I really wanted to create a sustainable business that could put food on the table for my family, but it’s gone much further then that as now Drumeo employs more than 25 people and we’re continuing to grow year over year.
DG: What advice would you give anyone thinking something may not be possible?
JF: I would tell them that anything is possible, but you must be ready to work hard and have patience. Too many people expect things to happen overnight. They email me and tell me they’ve been working on something for a year and haven’t had success. Well, that is not nearly long enough to commit to something before getting frustrated.
Since online lessons is a relationship business it takes time. So I’ve had to exercise patience in the development and let the relationships take the time they need to develop.
DG: How has the process been building Drumeo to where it is now?
JF: We’ve had many ups and downs over the years figuring things out.
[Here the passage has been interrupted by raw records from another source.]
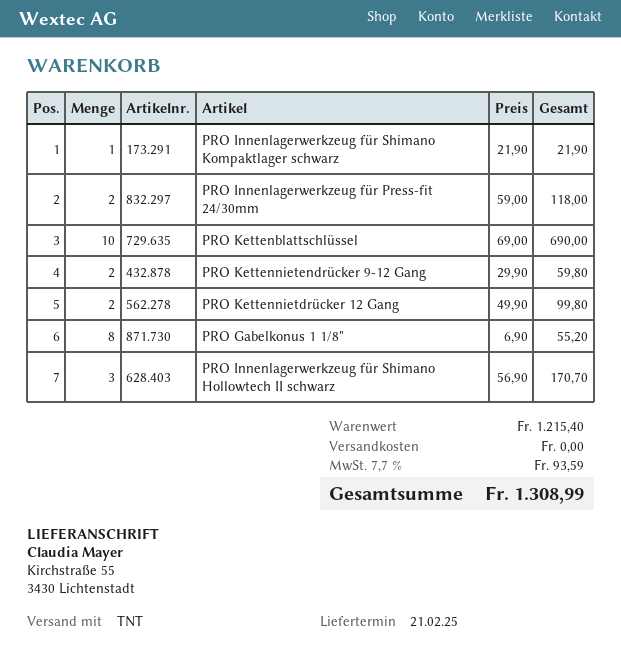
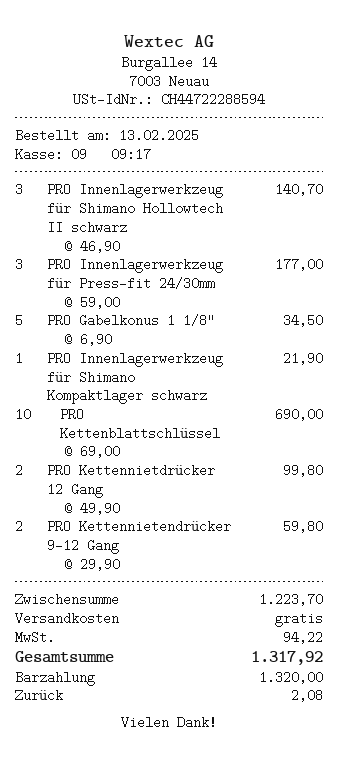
PRO Innenlagerwerkzeug für Press-fit 24/30mm: 2 x 59.00 = 118.00 -> 3 x 59.00 = 177.00
PRO Gabelkonus 1 1/8": 8 x 6.90 = 55.20 -> 5 x 6.90 = 34.50
PRO Innenlagerwerkzeug für Shimano Hollowtech II schwarz: 3 x 56.90 = 170.70 -> 3 x 46.90 = 140.70
subtotal: 1215.40 -> 1223.70
tax: 93.59 -> 94.22
total: 1308.99 -> 1317.92

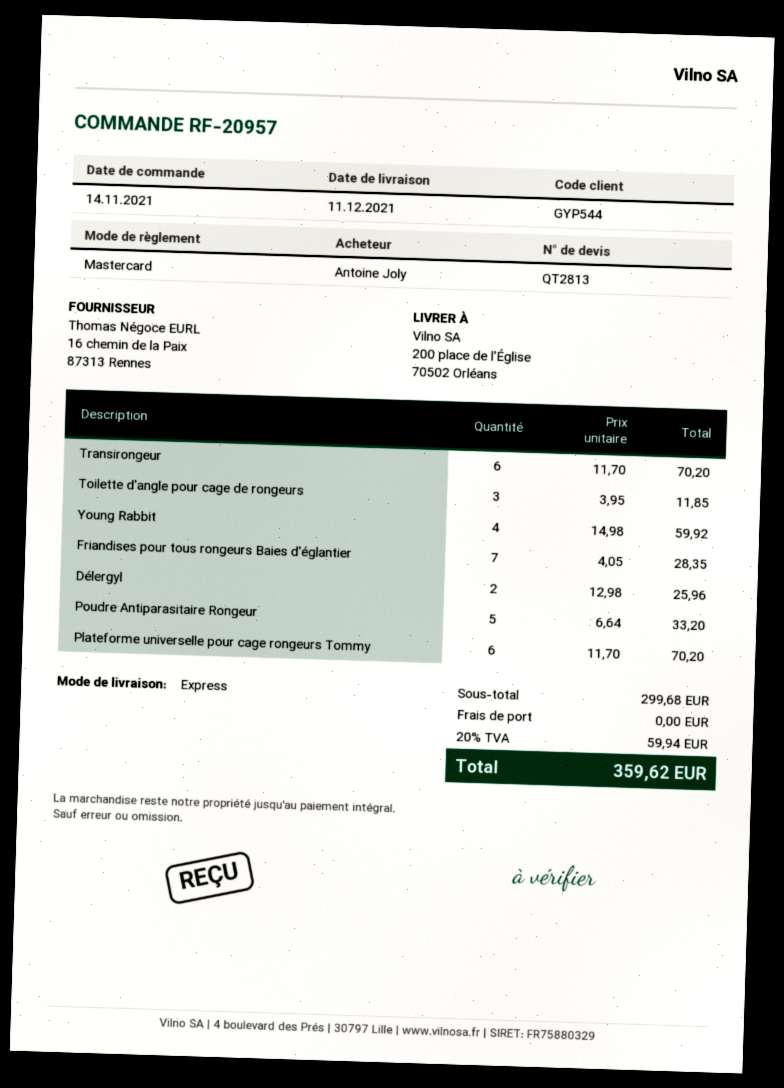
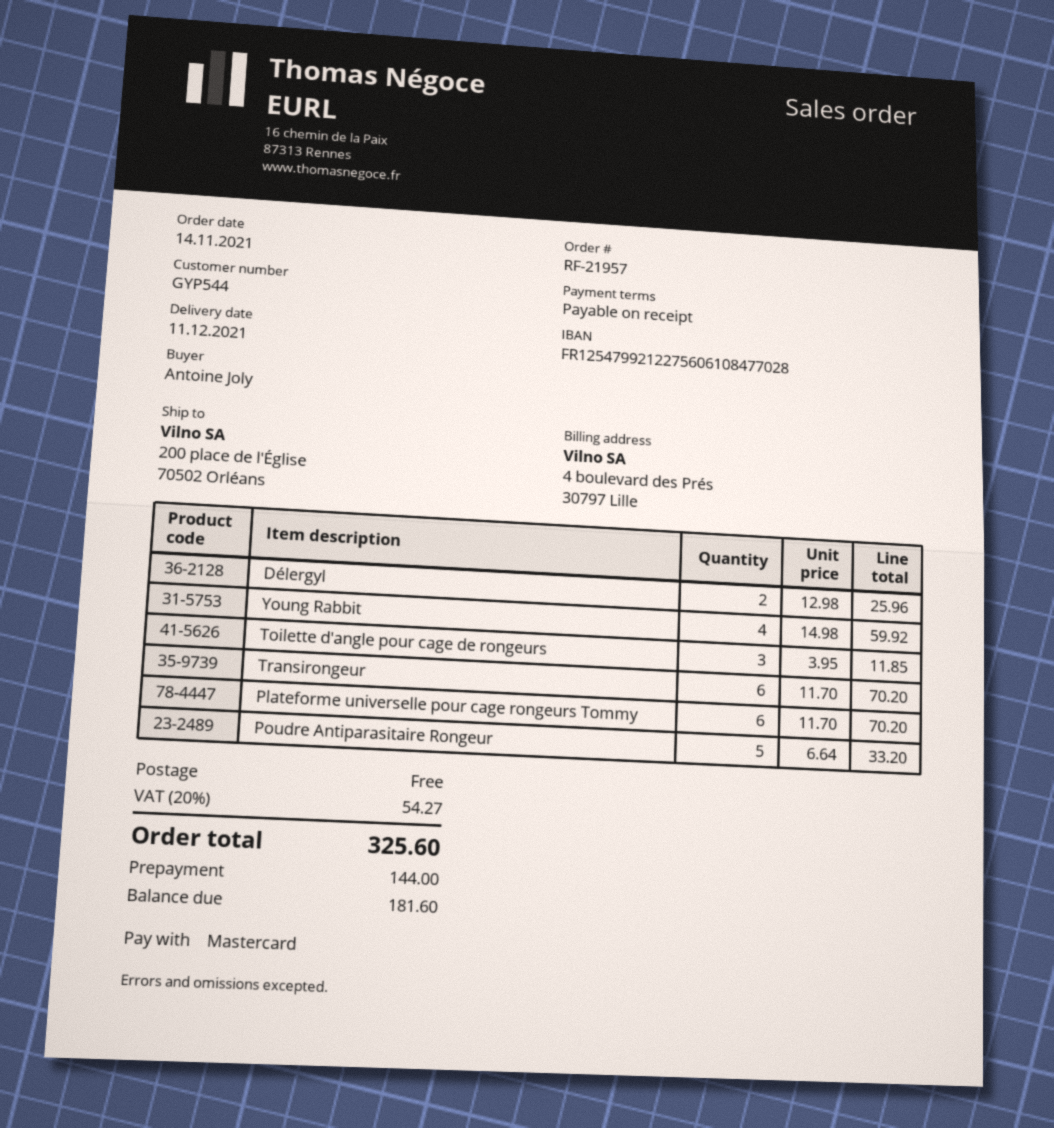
order number: RF-20957 -> RF-21957
Friandises pour tous rongeurs Baies d'églantier: 7 x 4.05 = 28.35 -> none
tax: 20% = 59.94 -> 20% = 54.27
total: 359.62 -> 325.60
We started by offering downloadable lessons in 2002-03, then switched to DVDs, and now we’re back to downloads and apps. So we have to always re-adjust what we’re doing internally with our development processes.
I’m extremely grateful for my amazing team. They are all so talented and really genuinely care about creating an amazing experience for our students.
DG: If you didn't own Drumeo, what would you be doing?
JF: I grew up on a farm, working on the farm in the family business. So it’s very likely that I’d be working there if I wasn’t doing Drumeo. I still am very close with my family and love to work with them whenever I get the chance.
Also, on my grade four paper I wrote I wanted to be a real estate agent. So I may have tried that as well.
The size of the risk that was taken in creating Drumeo is impressive. In the early years, Jared Falk and Rick Kettner were developing lessons that you could download and later they produced lesson packs in DVD format. This was well before the internet was capable of video streaming. This all predates YouTube, Facebook, Instagram and other social media outlets. They were taking major risks producing those DVD's and the big upfront costs without knowing for certain that they would succeed with sales is scary stuff for most people. If they hadn't stuck to their guns on that who knows if Drumeo would have been able to exist. I think it's a great Canadian business story and as a fellow Canadian, I'll drink to that. I also wanted to quickly mention, big congratulations to Jared for "Best Drum Educator-Rhythm Magazine 2016". That's well earned good sir.
I am someone who is thankful for people that take chances, follow their passions and complete what they set out to do in life. In our world, we need people that push the envelope and take risks to reach their goals. I know I have felt inspired by many people/companies in the drumming community and certainly one of them would be Drumeo. I must say, to begin 2017 with an article about Drumeo is categorically supreme; so the theme of this article was to highlight something more people should establish their ideas within. People should understand that with devotion to a goal along with patience you can create something of incredible value, as long as you believe in your cause. I hope that this article serves to help inspire your New Year. Stay happy and stay drumming peoples.